Records for this exercise —
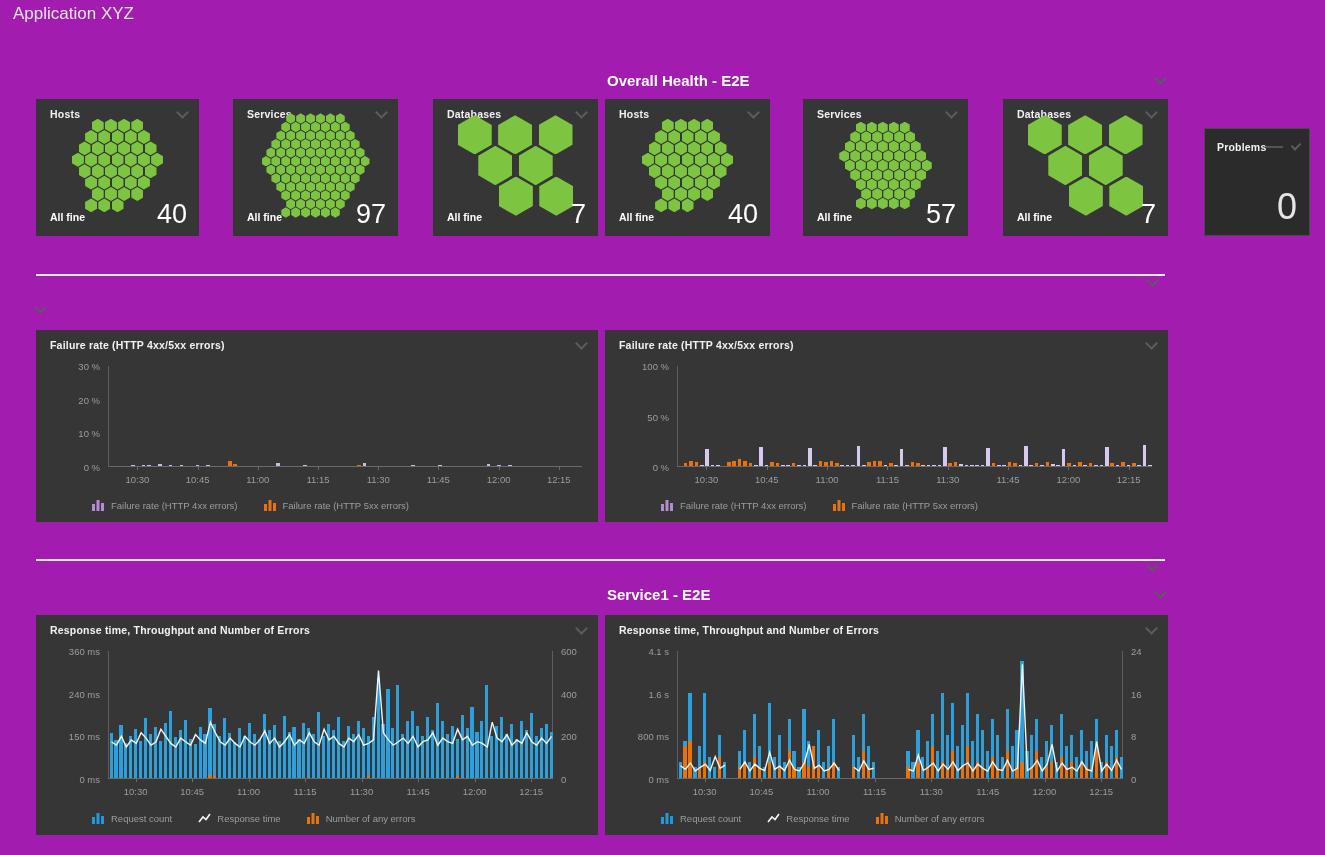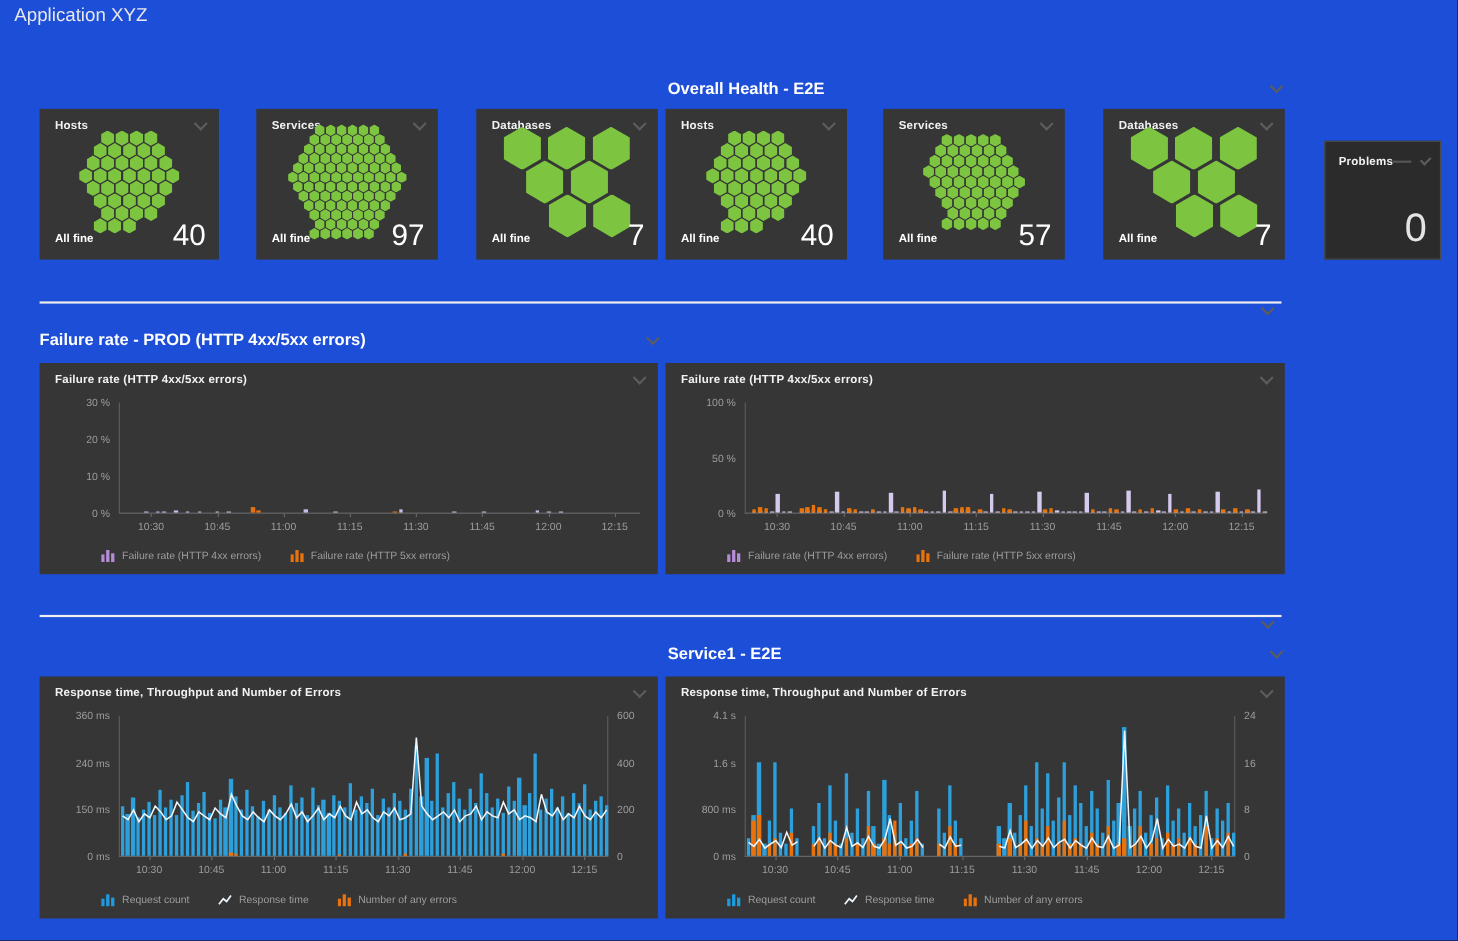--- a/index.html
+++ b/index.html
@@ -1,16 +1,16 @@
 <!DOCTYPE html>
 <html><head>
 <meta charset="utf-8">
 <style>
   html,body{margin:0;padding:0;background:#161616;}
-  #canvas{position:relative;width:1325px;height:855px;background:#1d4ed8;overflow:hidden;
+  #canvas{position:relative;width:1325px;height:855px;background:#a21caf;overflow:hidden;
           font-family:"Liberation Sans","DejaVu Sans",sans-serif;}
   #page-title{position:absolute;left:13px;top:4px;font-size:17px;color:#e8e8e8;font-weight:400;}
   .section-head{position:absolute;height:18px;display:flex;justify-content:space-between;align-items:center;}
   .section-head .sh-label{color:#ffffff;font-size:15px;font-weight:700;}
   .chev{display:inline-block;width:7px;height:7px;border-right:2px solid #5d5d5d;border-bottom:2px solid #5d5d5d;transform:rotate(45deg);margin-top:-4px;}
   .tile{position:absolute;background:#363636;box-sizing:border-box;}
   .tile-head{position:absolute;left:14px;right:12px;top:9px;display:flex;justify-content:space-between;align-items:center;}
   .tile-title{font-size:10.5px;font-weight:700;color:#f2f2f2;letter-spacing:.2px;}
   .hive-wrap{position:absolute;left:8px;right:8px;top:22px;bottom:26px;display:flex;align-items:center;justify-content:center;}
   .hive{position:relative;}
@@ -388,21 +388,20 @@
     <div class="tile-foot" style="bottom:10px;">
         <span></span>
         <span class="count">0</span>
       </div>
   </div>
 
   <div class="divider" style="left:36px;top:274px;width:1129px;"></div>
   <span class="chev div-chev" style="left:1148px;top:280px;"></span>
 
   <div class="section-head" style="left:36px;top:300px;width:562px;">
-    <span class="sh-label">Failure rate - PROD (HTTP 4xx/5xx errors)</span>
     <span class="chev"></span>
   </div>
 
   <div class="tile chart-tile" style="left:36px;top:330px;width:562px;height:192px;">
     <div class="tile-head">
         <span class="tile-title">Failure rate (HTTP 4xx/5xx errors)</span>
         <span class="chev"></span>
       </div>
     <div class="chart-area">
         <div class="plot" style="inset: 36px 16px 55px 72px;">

Your instructions — Among the lines of the listing above, which ones hold "display"? Copy them.

Completed task —
   .section-head{position:absolute;height:18px;display:flex;justify-content:space-between;align-items:center;}
   .chev{display:inline-block;width:7px;height:7px;border-right:2px solid #5d5d5d;border-bottom:2px solid #5d5d5d;transform:rotate(45deg);margin-top:-4px;}
   .tile-head{position:absolute;left:14px;right:12px;top:9px;display:flex;justify-content:space-between;align-items:center;}
   .hive-wrap{position:absolute;left:8px;right:8px;top:22px;bottom:26px;display:flex;align-items:center;justify-content:center;}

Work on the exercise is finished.